Edit difference data
----

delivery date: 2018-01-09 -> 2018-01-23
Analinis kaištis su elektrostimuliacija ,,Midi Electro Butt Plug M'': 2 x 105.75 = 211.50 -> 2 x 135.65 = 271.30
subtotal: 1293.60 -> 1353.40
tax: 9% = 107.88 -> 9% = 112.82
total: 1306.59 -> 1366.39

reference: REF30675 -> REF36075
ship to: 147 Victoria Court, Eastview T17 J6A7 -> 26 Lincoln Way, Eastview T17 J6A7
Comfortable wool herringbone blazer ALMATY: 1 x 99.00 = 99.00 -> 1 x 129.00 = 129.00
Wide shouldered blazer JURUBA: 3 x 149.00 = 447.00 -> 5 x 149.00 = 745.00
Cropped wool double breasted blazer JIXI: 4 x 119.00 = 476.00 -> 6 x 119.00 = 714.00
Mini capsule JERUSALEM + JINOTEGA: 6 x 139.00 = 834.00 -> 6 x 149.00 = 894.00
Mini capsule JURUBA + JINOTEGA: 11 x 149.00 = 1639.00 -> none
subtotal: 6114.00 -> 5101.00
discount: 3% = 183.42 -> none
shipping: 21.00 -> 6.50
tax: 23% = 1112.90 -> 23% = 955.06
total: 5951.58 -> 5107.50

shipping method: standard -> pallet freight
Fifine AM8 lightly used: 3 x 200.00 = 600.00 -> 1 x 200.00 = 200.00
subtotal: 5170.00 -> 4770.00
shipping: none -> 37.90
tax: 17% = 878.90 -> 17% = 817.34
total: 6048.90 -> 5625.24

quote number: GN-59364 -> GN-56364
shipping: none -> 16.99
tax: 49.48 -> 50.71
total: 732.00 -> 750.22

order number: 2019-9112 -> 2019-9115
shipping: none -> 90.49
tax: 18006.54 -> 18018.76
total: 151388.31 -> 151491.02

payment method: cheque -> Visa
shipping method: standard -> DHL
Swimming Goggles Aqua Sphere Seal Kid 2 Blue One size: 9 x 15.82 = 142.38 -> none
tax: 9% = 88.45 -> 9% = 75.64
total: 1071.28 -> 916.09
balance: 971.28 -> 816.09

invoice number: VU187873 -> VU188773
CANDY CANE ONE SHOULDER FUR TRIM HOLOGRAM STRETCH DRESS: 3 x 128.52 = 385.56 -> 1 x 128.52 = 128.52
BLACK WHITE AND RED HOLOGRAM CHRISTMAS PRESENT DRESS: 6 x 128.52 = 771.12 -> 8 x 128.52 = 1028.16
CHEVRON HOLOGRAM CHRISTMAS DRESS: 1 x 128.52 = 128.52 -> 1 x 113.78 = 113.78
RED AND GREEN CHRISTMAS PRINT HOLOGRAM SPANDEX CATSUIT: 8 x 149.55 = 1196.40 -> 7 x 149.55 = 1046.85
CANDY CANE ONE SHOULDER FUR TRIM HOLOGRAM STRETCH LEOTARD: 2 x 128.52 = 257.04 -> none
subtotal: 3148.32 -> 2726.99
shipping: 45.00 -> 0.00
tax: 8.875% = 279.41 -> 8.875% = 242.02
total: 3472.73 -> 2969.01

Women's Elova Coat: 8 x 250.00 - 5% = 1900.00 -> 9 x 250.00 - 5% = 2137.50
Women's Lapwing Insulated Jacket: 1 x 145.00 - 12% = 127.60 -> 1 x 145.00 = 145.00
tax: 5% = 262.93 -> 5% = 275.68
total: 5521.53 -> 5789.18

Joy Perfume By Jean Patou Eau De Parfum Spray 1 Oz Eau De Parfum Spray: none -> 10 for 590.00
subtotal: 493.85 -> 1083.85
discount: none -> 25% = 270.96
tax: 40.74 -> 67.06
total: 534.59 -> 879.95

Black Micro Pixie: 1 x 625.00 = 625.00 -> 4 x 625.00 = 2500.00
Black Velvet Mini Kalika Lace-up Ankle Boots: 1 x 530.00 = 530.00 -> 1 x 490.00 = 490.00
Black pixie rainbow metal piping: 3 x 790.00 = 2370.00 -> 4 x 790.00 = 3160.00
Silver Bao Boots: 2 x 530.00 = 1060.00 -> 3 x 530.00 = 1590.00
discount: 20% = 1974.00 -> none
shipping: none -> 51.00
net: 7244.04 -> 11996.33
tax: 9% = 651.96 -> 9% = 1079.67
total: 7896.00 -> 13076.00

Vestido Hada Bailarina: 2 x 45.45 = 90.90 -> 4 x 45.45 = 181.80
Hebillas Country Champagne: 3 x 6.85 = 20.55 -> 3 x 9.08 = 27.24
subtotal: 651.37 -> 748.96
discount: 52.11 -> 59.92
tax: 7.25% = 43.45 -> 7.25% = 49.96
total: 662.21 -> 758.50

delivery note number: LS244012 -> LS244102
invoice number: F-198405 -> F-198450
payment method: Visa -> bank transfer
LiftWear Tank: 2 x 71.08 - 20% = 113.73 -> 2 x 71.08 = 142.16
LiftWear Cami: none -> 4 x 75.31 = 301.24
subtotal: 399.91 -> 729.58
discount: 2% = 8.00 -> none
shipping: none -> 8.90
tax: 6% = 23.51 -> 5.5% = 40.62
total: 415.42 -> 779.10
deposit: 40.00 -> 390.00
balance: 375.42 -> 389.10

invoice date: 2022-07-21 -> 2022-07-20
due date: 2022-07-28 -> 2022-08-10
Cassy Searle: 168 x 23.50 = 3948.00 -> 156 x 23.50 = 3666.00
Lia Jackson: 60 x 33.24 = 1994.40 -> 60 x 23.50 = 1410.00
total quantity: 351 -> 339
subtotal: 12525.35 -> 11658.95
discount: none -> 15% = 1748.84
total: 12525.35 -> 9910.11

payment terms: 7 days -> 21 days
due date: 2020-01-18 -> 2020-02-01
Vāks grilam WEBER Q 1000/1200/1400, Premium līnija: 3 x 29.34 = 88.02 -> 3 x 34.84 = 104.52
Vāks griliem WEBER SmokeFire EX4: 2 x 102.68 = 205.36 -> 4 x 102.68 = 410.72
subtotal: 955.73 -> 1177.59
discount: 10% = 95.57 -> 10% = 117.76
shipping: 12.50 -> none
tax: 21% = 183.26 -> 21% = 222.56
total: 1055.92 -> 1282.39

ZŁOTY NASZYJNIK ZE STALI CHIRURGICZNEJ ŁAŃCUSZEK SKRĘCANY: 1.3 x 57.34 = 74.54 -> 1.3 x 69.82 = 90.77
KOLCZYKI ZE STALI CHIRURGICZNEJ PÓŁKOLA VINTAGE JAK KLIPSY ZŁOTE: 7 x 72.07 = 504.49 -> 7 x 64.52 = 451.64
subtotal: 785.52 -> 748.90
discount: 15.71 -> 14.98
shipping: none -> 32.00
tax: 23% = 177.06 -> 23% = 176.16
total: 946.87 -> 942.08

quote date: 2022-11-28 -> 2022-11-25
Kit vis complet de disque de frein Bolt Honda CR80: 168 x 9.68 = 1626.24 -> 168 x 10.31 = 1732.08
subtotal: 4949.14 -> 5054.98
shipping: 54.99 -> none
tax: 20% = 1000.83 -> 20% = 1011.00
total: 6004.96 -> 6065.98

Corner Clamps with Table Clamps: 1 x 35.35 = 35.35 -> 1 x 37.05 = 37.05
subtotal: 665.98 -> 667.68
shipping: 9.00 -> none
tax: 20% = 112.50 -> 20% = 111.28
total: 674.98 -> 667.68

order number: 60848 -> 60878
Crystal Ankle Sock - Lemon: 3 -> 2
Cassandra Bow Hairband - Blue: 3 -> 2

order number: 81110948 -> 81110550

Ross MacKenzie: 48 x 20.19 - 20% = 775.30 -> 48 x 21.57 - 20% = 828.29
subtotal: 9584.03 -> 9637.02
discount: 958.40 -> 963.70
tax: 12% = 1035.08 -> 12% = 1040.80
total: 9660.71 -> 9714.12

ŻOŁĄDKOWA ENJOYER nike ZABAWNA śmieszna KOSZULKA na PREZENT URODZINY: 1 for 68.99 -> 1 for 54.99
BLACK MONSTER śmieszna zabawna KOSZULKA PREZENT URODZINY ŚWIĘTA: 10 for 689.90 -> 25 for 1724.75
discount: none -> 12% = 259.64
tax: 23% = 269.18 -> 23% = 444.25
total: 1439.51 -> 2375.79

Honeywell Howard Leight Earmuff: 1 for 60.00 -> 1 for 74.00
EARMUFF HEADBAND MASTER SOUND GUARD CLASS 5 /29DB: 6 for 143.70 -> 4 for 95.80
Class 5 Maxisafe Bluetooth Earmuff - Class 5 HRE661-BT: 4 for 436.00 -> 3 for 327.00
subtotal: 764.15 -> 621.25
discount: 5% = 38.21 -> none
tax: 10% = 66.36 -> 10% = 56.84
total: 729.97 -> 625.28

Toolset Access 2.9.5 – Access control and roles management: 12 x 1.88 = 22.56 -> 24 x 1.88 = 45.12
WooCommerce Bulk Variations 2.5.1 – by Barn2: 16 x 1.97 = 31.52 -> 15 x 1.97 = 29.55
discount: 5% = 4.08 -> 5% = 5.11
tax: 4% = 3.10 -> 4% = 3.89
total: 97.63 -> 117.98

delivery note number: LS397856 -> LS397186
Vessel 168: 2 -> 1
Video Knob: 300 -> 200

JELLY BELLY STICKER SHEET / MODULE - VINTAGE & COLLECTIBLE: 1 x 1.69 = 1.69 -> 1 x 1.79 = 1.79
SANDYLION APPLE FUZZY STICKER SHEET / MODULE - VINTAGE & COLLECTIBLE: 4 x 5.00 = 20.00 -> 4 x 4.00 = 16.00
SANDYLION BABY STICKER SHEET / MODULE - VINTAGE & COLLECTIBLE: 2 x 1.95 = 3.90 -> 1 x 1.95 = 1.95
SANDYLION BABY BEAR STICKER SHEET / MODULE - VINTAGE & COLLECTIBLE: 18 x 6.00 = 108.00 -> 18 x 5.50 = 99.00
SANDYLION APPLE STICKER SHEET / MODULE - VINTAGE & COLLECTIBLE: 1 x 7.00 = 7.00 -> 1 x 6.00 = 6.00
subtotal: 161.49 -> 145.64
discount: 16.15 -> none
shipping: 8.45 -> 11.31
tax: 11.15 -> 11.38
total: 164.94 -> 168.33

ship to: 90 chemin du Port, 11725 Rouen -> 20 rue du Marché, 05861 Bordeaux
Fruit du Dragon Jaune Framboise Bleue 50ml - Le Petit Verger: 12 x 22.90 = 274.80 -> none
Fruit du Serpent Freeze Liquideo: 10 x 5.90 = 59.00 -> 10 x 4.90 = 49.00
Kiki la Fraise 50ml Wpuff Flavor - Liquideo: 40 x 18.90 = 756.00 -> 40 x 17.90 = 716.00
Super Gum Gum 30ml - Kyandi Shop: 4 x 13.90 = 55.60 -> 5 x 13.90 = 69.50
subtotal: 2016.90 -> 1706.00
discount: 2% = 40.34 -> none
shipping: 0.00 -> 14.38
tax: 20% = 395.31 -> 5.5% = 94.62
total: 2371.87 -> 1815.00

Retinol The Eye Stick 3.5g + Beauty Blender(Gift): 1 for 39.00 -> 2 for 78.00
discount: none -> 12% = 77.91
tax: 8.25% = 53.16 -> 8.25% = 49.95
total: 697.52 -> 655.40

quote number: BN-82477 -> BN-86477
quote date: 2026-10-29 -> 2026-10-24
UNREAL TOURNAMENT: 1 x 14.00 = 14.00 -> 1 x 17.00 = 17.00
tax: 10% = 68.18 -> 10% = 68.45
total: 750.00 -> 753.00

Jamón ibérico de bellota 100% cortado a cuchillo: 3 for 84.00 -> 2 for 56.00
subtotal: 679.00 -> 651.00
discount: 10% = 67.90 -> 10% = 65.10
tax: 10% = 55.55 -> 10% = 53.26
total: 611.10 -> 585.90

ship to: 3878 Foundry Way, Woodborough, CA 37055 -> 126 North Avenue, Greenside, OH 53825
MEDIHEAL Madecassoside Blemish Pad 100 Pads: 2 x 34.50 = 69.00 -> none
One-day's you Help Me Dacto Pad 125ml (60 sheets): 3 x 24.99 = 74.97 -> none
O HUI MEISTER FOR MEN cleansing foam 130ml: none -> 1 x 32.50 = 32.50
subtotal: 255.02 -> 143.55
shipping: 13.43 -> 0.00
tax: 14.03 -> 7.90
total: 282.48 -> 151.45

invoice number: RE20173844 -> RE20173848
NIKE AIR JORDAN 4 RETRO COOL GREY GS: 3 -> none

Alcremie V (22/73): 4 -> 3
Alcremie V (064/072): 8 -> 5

----

Action item: From the records above, transcribe without alteration every line from the one with "total quantity: 351 -> 339" to the one with "order number: 81110948 -> 81110550", inclusive.

Exercise response:
total quantity: 351 -> 339
subtotal: 12525.35 -> 11658.95
discount: none -> 15% = 1748.84
total: 12525.35 -> 9910.11

payment terms: 7 days -> 21 days
due date: 2020-01-18 -> 2020-02-01
Vāks grilam WEBER Q 1000/1200/1400, Premium līnija: 3 x 29.34 = 88.02 -> 3 x 34.84 = 104.52
Vāks griliem WEBER SmokeFire EX4: 2 x 102.68 = 205.36 -> 4 x 102.68 = 410.72
subtotal: 955.73 -> 1177.59
discount: 10% = 95.57 -> 10% = 117.76
shipping: 12.50 -> none
tax: 21% = 183.26 -> 21% = 222.56
total: 1055.92 -> 1282.39

ZŁOTY NASZYJNIK ZE STALI CHIRURGICZNEJ ŁAŃCUSZEK SKRĘCANY: 1.3 x 57.34 = 74.54 -> 1.3 x 69.82 = 90.77
KOLCZYKI ZE STALI CHIRURGICZNEJ PÓŁKOLA VINTAGE JAK KLIPSY ZŁOTE: 7 x 72.07 = 504.49 -> 7 x 64.52 = 451.64
subtotal: 785.52 -> 748.90
discount: 15.71 -> 14.98
shipping: none -> 32.00
tax: 23% = 177.06 -> 23% = 176.16
total: 946.87 -> 942.08

quote date: 2022-11-28 -> 2022-11-25
Kit vis complet de disque de frein Bolt Honda CR80: 168 x 9.68 = 1626.24 -> 168 x 10.31 = 1732.08
subtotal: 4949.14 -> 5054.98
shipping: 54.99 -> none
tax: 20% = 1000.83 -> 20% = 1011.00
total: 6004.96 -> 6065.98

Corner Clamps with Table Clamps: 1 x 35.35 = 35.35 -> 1 x 37.05 = 37.05
subtotal: 665.98 -> 667.68
shipping: 9.00 -> none
tax: 20% = 112.50 -> 20% = 111.28
total: 674.98 -> 667.68

order number: 60848 -> 60878
Crystal Ankle Sock - Lemon: 3 -> 2
Cassandra Bow Hairband - Blue: 3 -> 2

order number: 81110948 -> 81110550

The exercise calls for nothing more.